Classic Ephemera

The fluffy halo of 'classical' music, what composers think, Symphony Sessions and a new work from Elaine Agnew.

There is something advertised on Classic FM that you can buy, called ‘Classic Ephemera’. I didn’t listen for long enough (having arrived at my destination) to tell you what it might be; a book, a CD – I don’t know, but I caught the flavour of the idea quickly enough. The great composers’ lives were full of entertaining episodes, it seems, and a non-thorough knowledge of these will enhance your listening experience no end.

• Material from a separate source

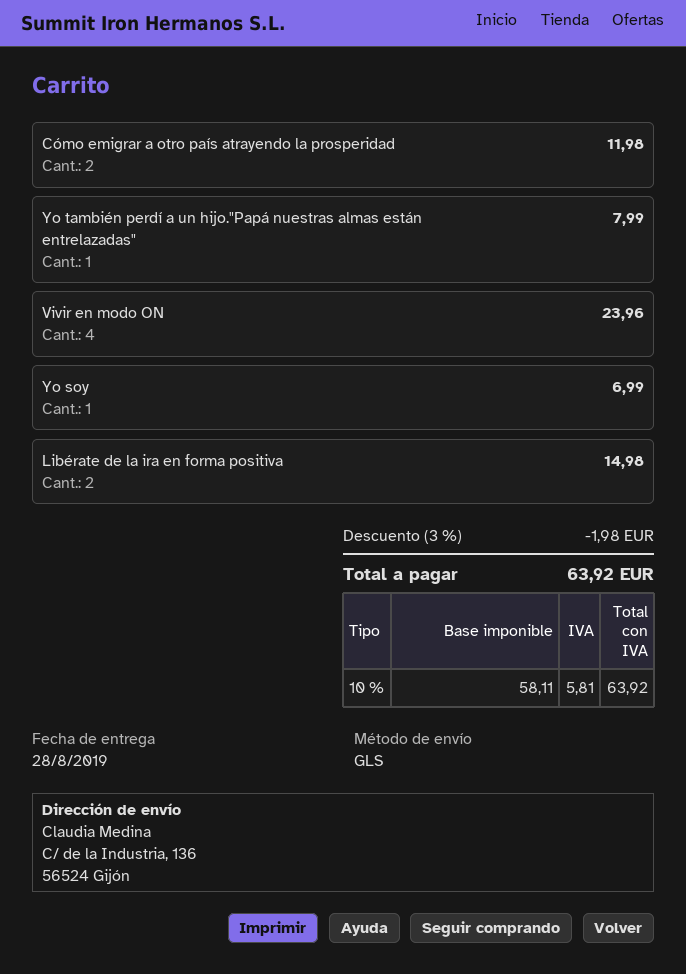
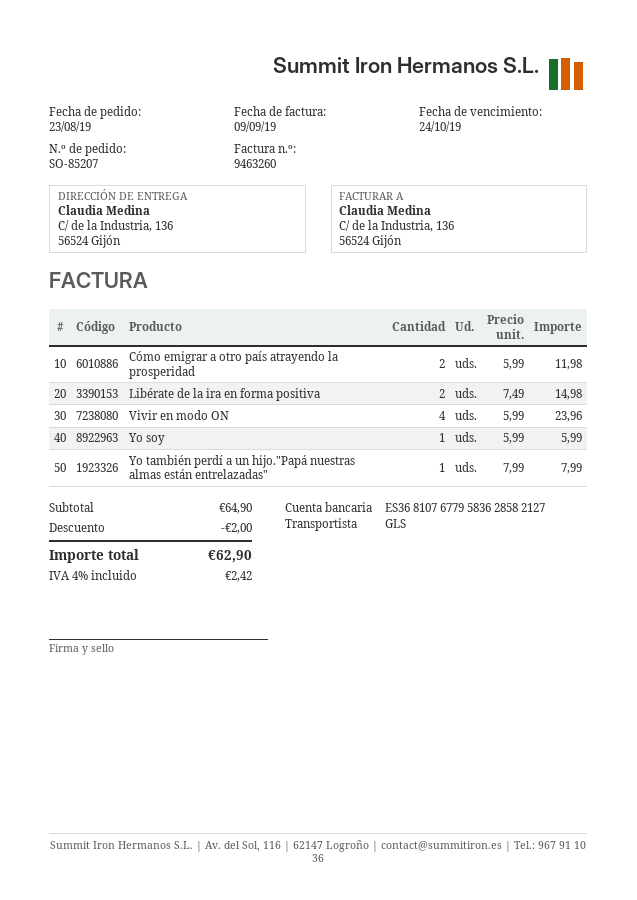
Yo soy: 1 for 6.99 -> 1 for 5.99
discount: 1.98 -> 2.00
tax: 10% = 5.81 -> 4% = 2.42
total: 63.92 -> 62.90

This is part of a light, fluffy halo that surrounds ‘classical’ music in media settings; there seem to be certain dos and don’ts where it is concerned. The biggest ‘don’t’ is ‘don’t have any conflict associated with it’. One of the ‘dos’ is ‘do place products associated with comfort, snobbery and success beside it’. Politically this is a noxious combination. It says classical music is for the ‘I’m all right Jack (keep your hands off my stack)’ sector of society. This might sound like a rant, but consider RTÉ lyric fm’s Drivetime Classics, brought to you by none other than BMW. Or the recent RTÉ television show The Symphony Sessions sponsored by Penfolds Wines. Meanwhile, the fluffy, non-confrontational aspect is embodied by the relentlessly cheery and largely witless presentation that seems to go with classical radio, and often television.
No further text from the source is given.